A The rules of the Civil Service Pension Scheme give you the right to draw a pension early on actuarially-adjusted terms – that is, your pension and lump sum will be permanently reduced to reflect the fact that your pension will be paid for longer than if you had drawn it at pension age. (Please note that pension cannot be drawn before age 55 if you joined the pension scheme on or after 6 April 2006.) The pension scheme rules will be amended to allow you to buy out, at full cost, all or part of the actuarial reduction.
The new compulsory redundancy terms will provide for a cash payment only. If you want to, however, you will be able to put some or all of that payment towards the cost of bringing your pension into payment early on an unreduced basis.
Where employers are asking for volunteers to leave, they may decide to offer early retirement terms (but not to people under 55). In that case you would receive the pension (and lump sum) you have built up, without any reduction for early payment, but without any enhancement of service.
Q What about ill-health retirement?
A Ill-health retirements are made under the pension scheme rules and are unaffected by these changes.
Q What are you doing about compensation payments currently paid to staff who leave on grounds of inefficiency?
A In the light of these proposals, we are considering what changes to make to the current rules covering payments to staff dismissed on grounds of inefficiency.
Q What consultation has there been on these changes?

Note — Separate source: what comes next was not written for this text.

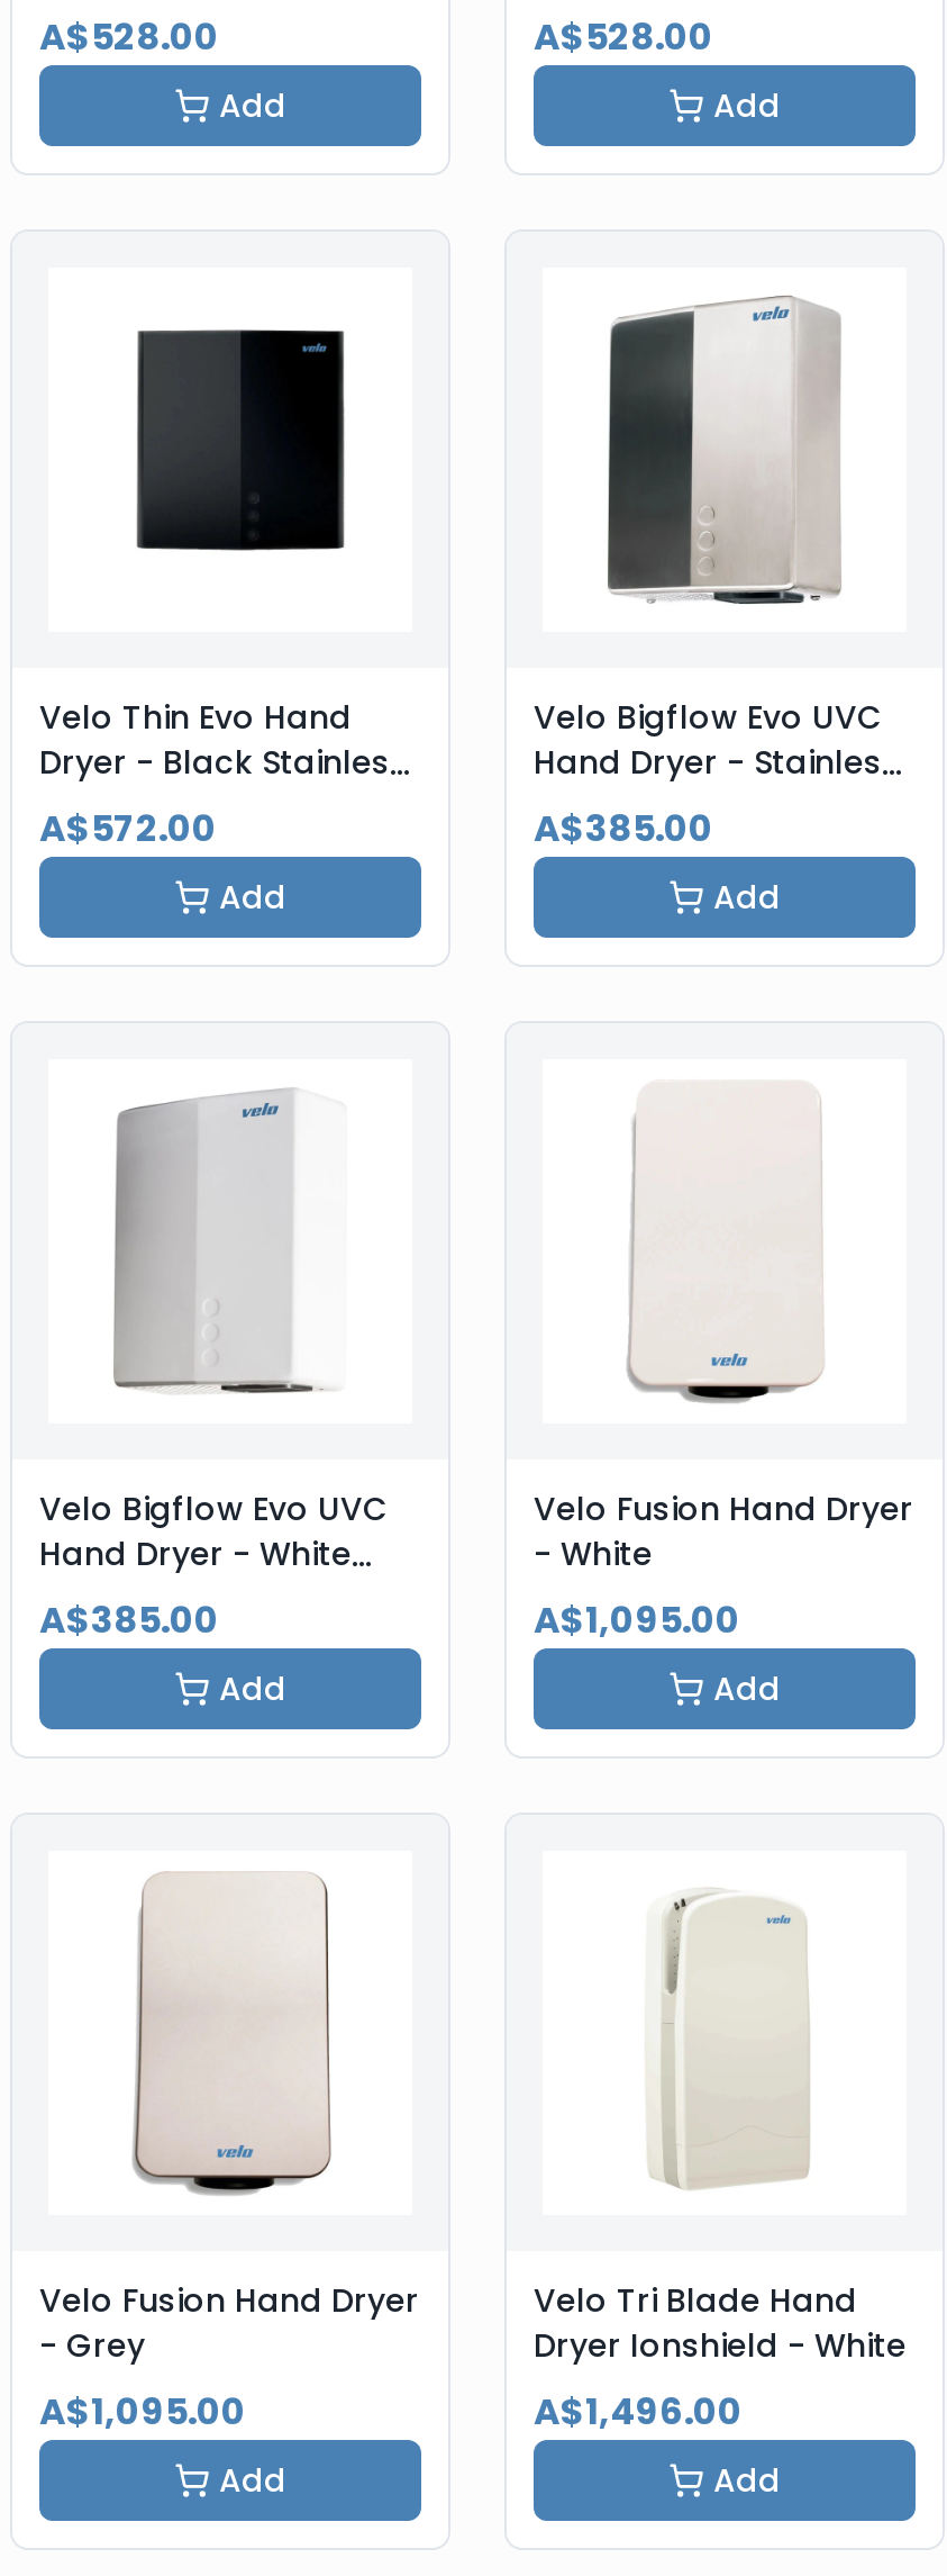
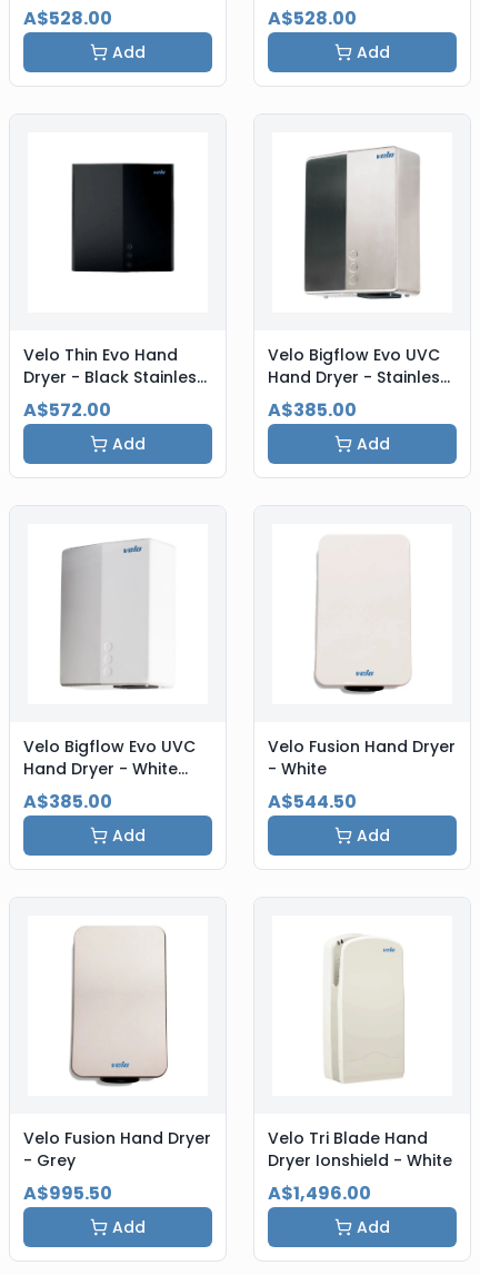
[534,1595,740,1647] A$1,095.00 -> [268,789,357,815] A$544.50
[39,2386,246,2438] A$1,095.00 -> [23,1181,112,1206] A$995.50

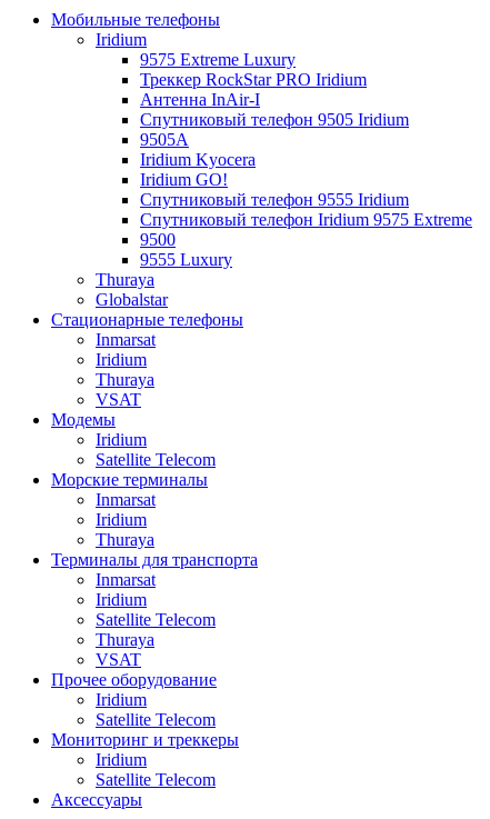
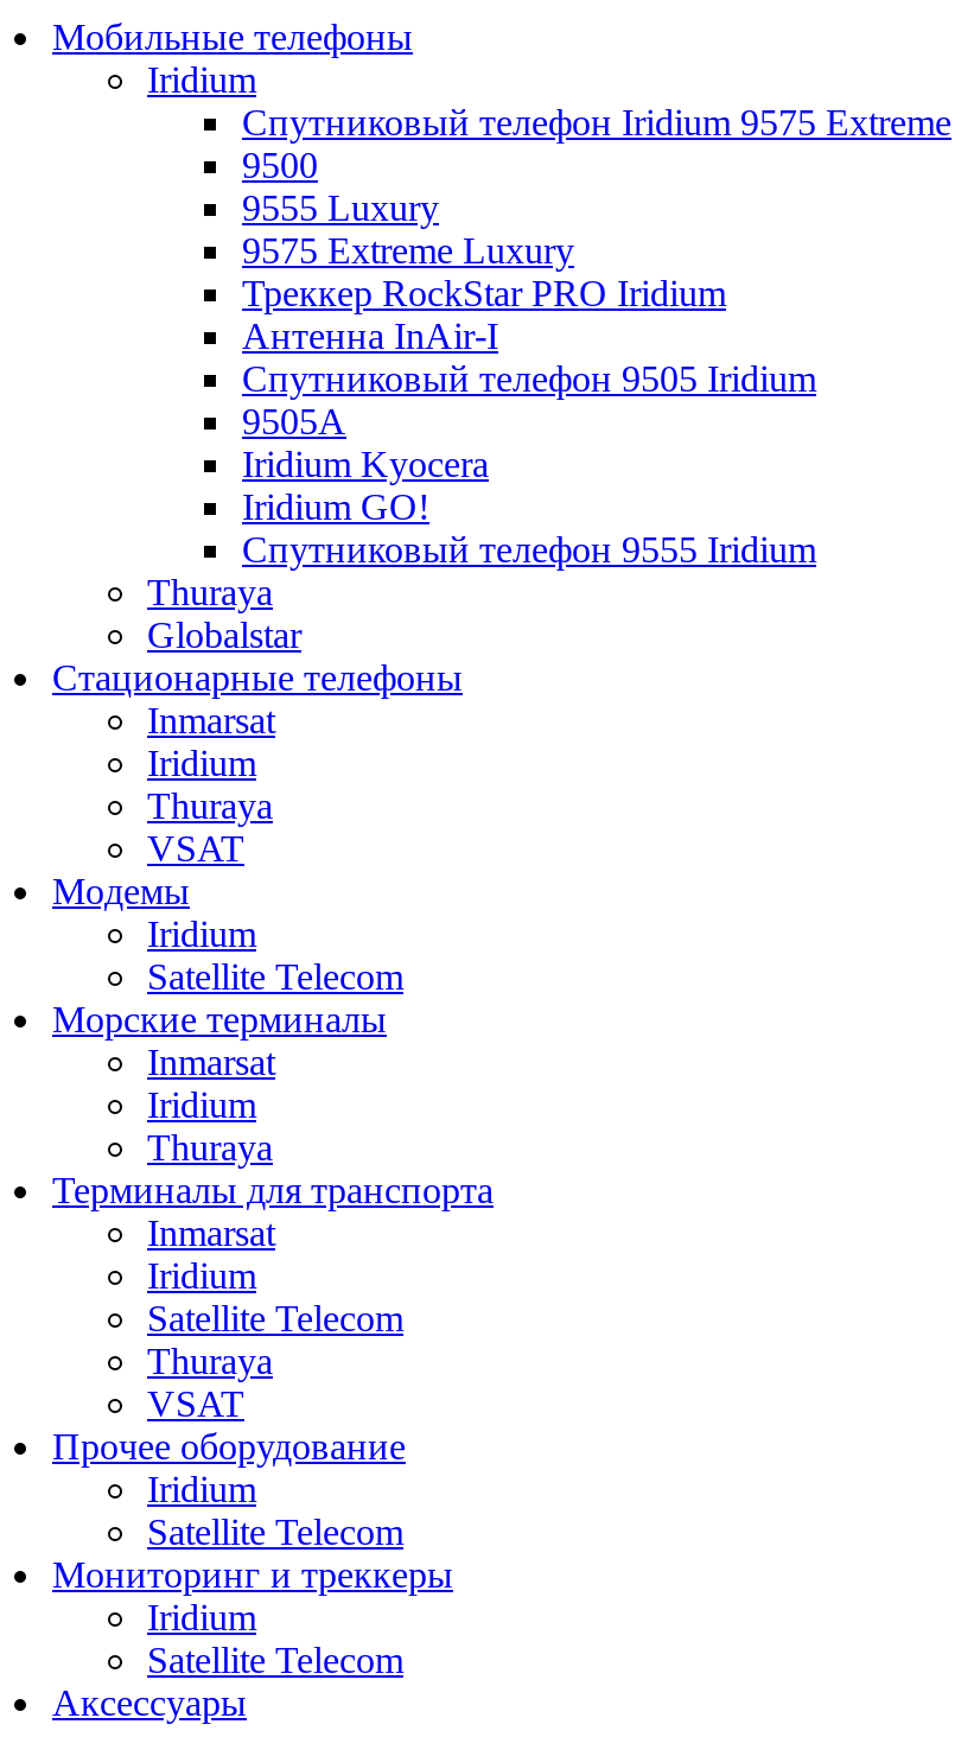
moved [140,50,409,209] -> [242,230,816,570]: 9575 Extreme Luxury | Треккер RockStar PRO Iridium | Антенна InAir-I | Спутниковый телефон 9505 Iridium | 9505A | Iridium Kyocera | Iridium GO! | Спутниковый телефон 9555 Iridium
moved [140,210,472,269] -> [242,102,951,228]: Спутниковый телефон Iridium 9575 Extreme | 9500 | 9555 Luxury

A Cabinet Office has been in discussions with the Civil Service Trades Unions for some months but, regrettably, it has not proved possible to reach agreement with all of the unions involved.
As a result Permanent Secretaries have now agreed formal proposals and these have been sent to the Unions. We expect that the unions will consult their members before responding formally to Cabinet Office which they are asked to do by 5 October. Staff can send any comments to their union or direct to Cabinet Office – see the proposal document Fairness for All at http://www.civilservice.gov.uk/pensions/index.aspx for further information.
The FCTU view
This is an outright attack on our terms and conditions and is not the best deal that was being offered. These proposals will leave many of our members thousands of pounds worse off in the event of voluntary or compulsory redundancy.
These changes are also likely to lead to more compulsory redundancies as voluntary will be open to fewer people and on detrimental conditions. The Government can not be allowed to impose changes that have not been agreed and which represent a detriment to many union members in the Civil Service, to do so would give a green light to attacks on other terms and conditions, most notably pensions.